As Alexandrine syndrome usually occurs in palliative care and in terminal life, it could be assimilated to an equivalent of an end of life “Amok”. Amok comes from the Malaysian word “Amuk” which means uncontrollable rage. Amok was first described in East Asia among runners, with the use of the expression “Run Amok”, for those runners who are suddeny taken into a frenetic and murderous run involving lots of frustration and generating a desire of revenge with auto and heteroaggressivity [19]. Alexandrine syndrome with this uncontrollable rage, could be the western illustration of Amok and considered as a culture-specific explosive behavioral disorder in DSMIV [20].

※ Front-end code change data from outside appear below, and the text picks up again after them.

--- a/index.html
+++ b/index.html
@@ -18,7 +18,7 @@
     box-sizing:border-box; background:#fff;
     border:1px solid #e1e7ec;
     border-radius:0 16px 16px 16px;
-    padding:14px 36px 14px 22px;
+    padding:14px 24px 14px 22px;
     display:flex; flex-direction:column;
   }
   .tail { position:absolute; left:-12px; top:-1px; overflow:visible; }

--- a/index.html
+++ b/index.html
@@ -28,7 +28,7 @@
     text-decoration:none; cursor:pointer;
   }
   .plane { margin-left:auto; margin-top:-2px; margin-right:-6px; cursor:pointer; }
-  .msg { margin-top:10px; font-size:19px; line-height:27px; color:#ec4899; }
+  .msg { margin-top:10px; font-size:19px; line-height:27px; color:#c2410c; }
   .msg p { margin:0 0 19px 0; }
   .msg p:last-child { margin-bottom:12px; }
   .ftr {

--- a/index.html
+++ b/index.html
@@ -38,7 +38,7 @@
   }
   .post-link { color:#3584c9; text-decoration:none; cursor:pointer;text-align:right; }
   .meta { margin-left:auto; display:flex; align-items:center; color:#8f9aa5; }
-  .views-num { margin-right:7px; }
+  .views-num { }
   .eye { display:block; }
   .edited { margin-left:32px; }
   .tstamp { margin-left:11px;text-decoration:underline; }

Alexandrine syndrome can also be explained from a psychoanalytic point of view. It would express all the patient’s ambivalence between demand and desire. The frenetic agitation of the patient and the outbursts of violence can be explained by an unconscious desire of life when faced with impending death. This struggle for life at any price can also be understood as a desire for death in order to no longer be confronted to torments of uncertainty while waiting for death to come.

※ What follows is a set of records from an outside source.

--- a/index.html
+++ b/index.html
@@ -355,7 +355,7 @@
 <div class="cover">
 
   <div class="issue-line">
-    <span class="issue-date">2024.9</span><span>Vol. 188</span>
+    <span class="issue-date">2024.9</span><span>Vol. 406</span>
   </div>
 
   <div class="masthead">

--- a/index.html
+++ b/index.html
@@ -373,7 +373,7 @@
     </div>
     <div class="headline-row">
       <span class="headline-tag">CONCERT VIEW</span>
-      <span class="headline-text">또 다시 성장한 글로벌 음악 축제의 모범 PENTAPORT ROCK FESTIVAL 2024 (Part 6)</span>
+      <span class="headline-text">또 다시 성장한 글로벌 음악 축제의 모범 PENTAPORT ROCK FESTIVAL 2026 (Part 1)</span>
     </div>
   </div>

Patients try to protect themselves against the psychic trauma generated by prognosis or palliative state announcements that will create a sense of collapsing that threatens the sense of continuity and existence of each subject. Confronted with the discovery of impending death, the subject wants to restore the urge to live.

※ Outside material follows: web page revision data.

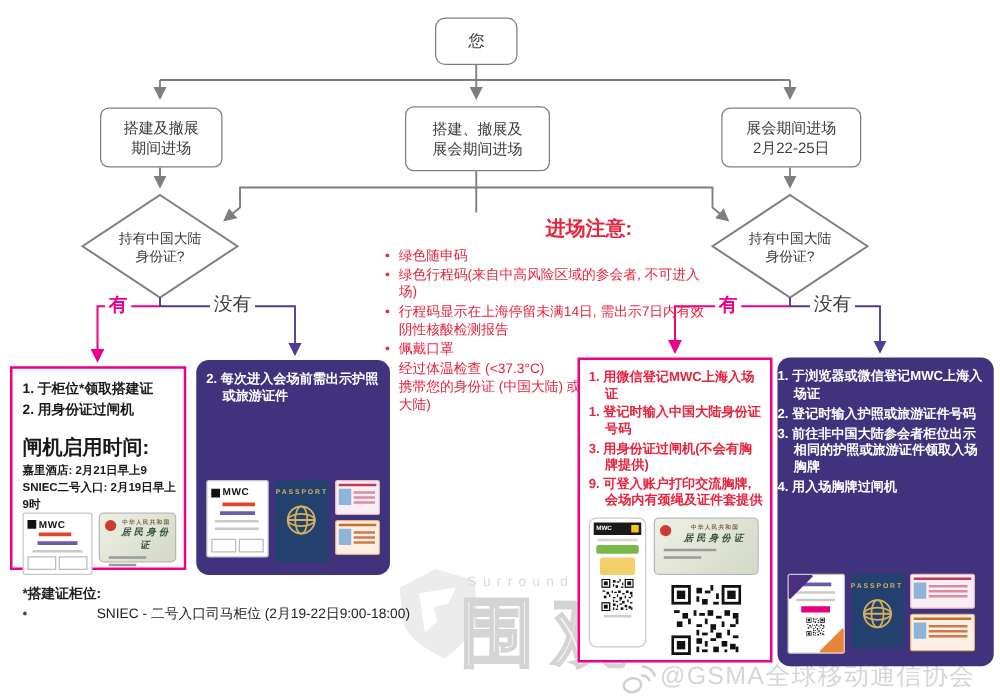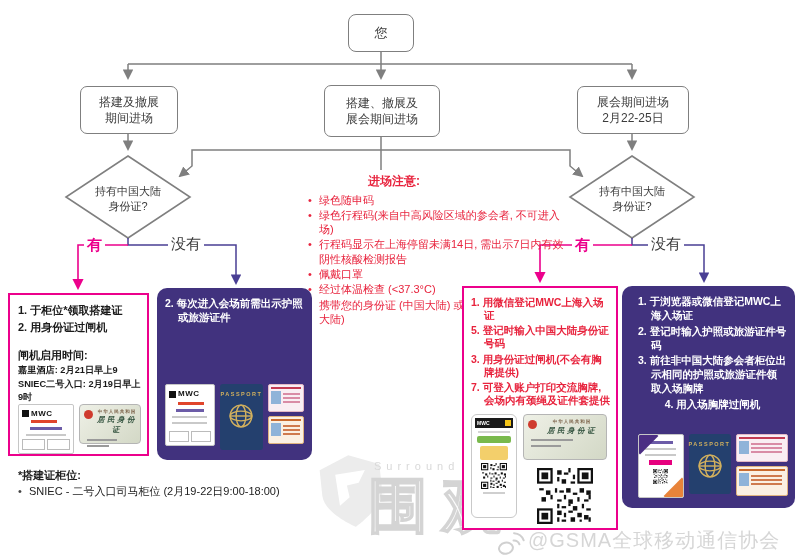--- a/index.html
+++ b/index.html
@@ -26,7 +26,7 @@
 
   
   .notes{position:absolute;z-index:3;left:308px;top:174px;width:266px;color:#e8233d;font-size:11px;line-height:1.3;}
-  .notes .ttl{font-weight:700;font-size:12px;margin:0 0 3px 60px;}
+  .notes .ttl{font-weight:700;font-size:16px;margin:0 0 3px 60px;text-align:center;}
   .note-item{position:relative;padding-left:11px;margin-bottom:1px;}
   .note-item::before{content:"•";position:absolute;left:0;top:0;}
 

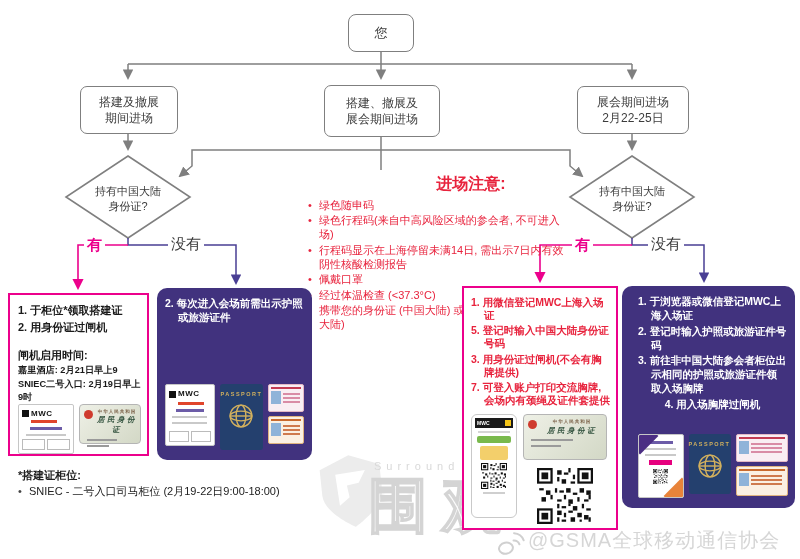--- a/index.html
+++ b/index.html
@@ -38,7 +38,7 @@
   .box1{left:8px;top:293px;width:141px;height:163px;padding:8px 6px 7px 8px;font-size:11px;color:#1a1a1a;font-weight:600;}
   .box2{left:157px;top:288px;width:155px;height:172px;padding:9px 8px 10px 8px;font-size:10.5px;font-weight:700;line-height:1.32;}
   .box3{left:462px;top:286px;width:156px;height:244px;padding:8px 6px 8px 7px;color:#e8233d;font-weight:700;font-size:10.5px;line-height:1.25;}
-  .box4{left:622px;top:286px;width:173px;height:222px;padding:9px 8px 10px 16px;font-size:10.5px;font-weight:700;line-height:1.32;align-items:center;}
+  .box4{left:622px;top:286px;width:173px;height:247px;padding:9px 8px 10px 0;font-size:10.5px;font-weight:700;line-height:1.32;}
   .step{padding-left:13px;text-indent:-13px;margin-bottom:2px;}
   .gate-ttl{margin-top:11px;font-weight:700;font-size:11px;}
   .gate-line{font-size:9.2px;font-weight:600;margin-top:1px;}

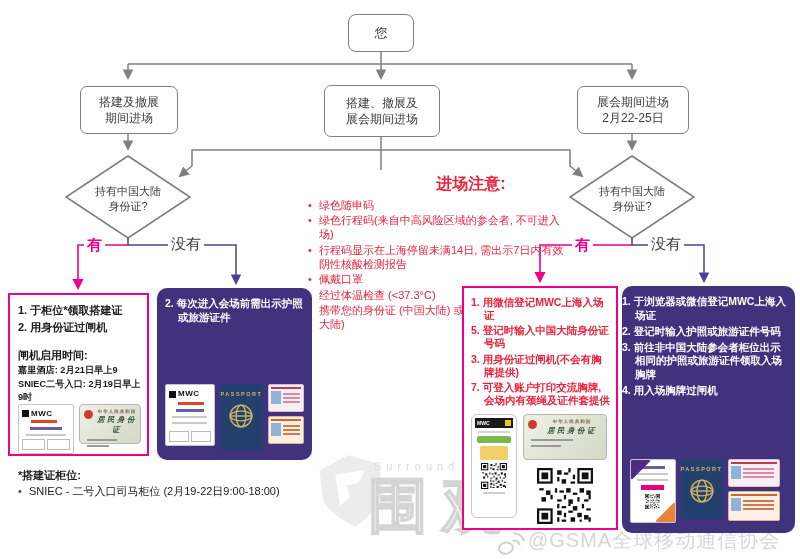--- a/index.html
+++ b/index.html
@@ -336,7 +336,7 @@
 
   <div class="wbox box3">
     <div class="step">1. 用微信登记MWC上海入场证</div>
-    <div class="step">5. 登记时输入中国大陆身份证号码</div>
+    <div class="step">1. 登记时输入中国大陆身份证号码</div>
     <div class="step">3. 用身份证过闸机(不会有胸牌提供)</div>
     <div class="step">7. 可登入账户打印交流胸牌,会场内有颈绳及证件套提供</div>
     <div style="display:flex;gap:6px;margin-top:5px;">

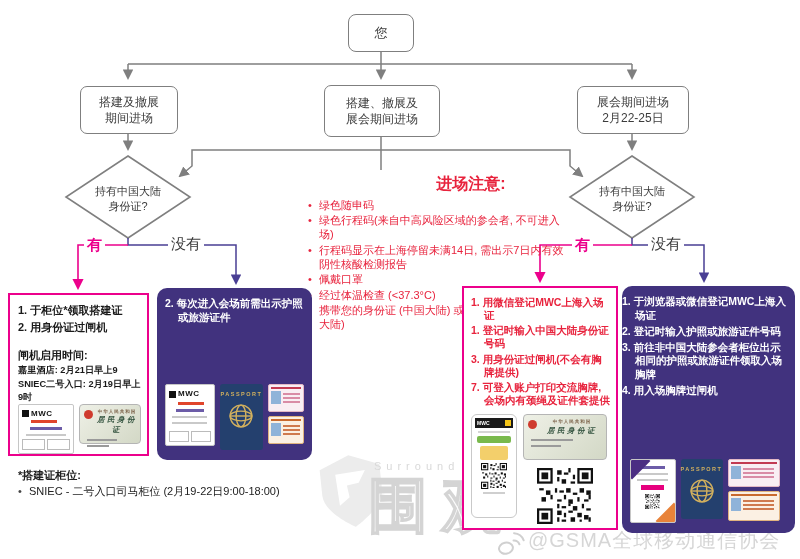--- a/index.html
+++ b/index.html
@@ -40,7 +40,7 @@
   .box3{left:462px;top:286px;width:156px;height:244px;padding:8px 6px 8px 7px;color:#e8233d;font-weight:700;font-size:10.5px;line-height:1.25;}
   .box4{left:622px;top:286px;width:173px;height:247px;padding:9px 8px 10px 0;font-size:10.5px;font-weight:700;line-height:1.32;}
   .step{padding-left:13px;text-indent:-13px;margin-bottom:2px;}
-  .gate-ttl{margin-top:11px;font-weight:700;font-size:11px;}
+  .gate-ttl{margin-top:11px;font-weight:700;font-size:16px;}
   .gate-line{font-size:9.2px;font-weight:600;margin-top:1px;}
 
   

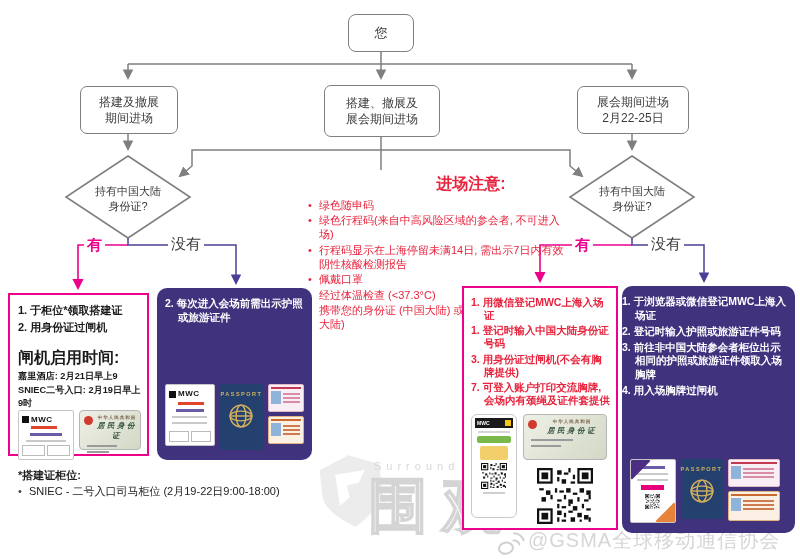--- a/index.html
+++ b/index.html
@@ -338,7 +338,7 @@
     <div class="step">1. 用微信登记MWC上海入场证</div>
     <div class="step">1. 登记时输入中国大陆身份证号码</div>
     <div class="step">3. 用身份证过闸机(不会有胸牌提供)</div>
-    <div class="step">7. 可登入账户打印交流胸牌,会场内有颈绳及证件套提供</div>
+    <div class="step">9. 可登入账户打印交流胸牌,会场内有颈绳及证件套提供</div>
     <div style="display:flex;gap:6px;margin-top:5px;">
       <div class="phone" style="width:46px;height:104px;">
         <div class="ph-head">

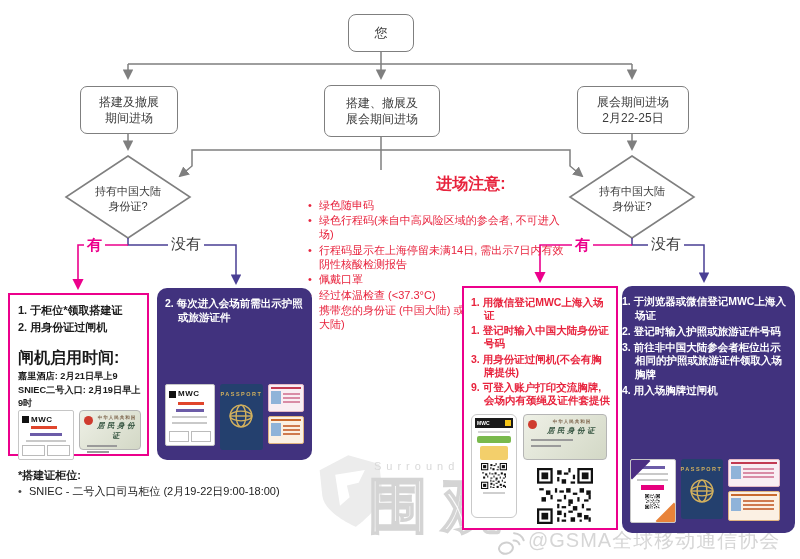--- a/index.html
+++ b/index.html
@@ -46,7 +46,7 @@
   
   .footnote{position:absolute;z-index:3;left:18px;top:468px;width:310px;font-size:11px;color:#222;line-height:1.45;}
   .footnote .ttl{font-weight:700;}
-  .fn-item{position:relative;padding-left:11px;}
+  .fn-item{position:relative;padding-left:11px;text-align:right;}
   .fn-item::before{content:"•";position:absolute;left:0;top:0;color:#444;}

From the psychiatric nosography of DSM-5, Alexandrine syndrome would be considered as a brief psychotic disorder [21,22]. However, this international classification for mental disorders has not been developed to take into account palliative and end of life specificities. Actually, DSM-5 no longer considers as a traumatic event a mortal disease or a threat to physical integrity which an advanced cancer is [23,24]. Yet, Alexandrine syndrome is really a psychotraumatic phenomenon. Confrontation with the potential reality of death represents a real aggression for the patient who will need a reorganization of his psychic system in order to “survive” this traumatic event.

Conclusion

Palliative patients can present a brief psychotic episode with outbursts of violence called Alexandrine syndrome. The intensity of physical violence associated with paranoid delusions against the healthcare team and resistance to usual sedation are typical features of this syndrome. It can be the result of a complex interaction between physical, physiological and psychological factors. Nevertheless, the medical team must always rule out potential somatic causes and differential diagnosis before considering such a hypothesis. Alexandrine syndrome occurrence can be understood as a struggle for life against the unbearable threat of a deadly sentence. In a preventive way, healthcare professionals working in the palliative field should always be cautious before approaching death with their patients.

Collaboration between psychiatrist and palliative medical teams is recommended either for prevention or psychiatric management.

Conflicts of Interest

The authors have no conflicts of interest to declare.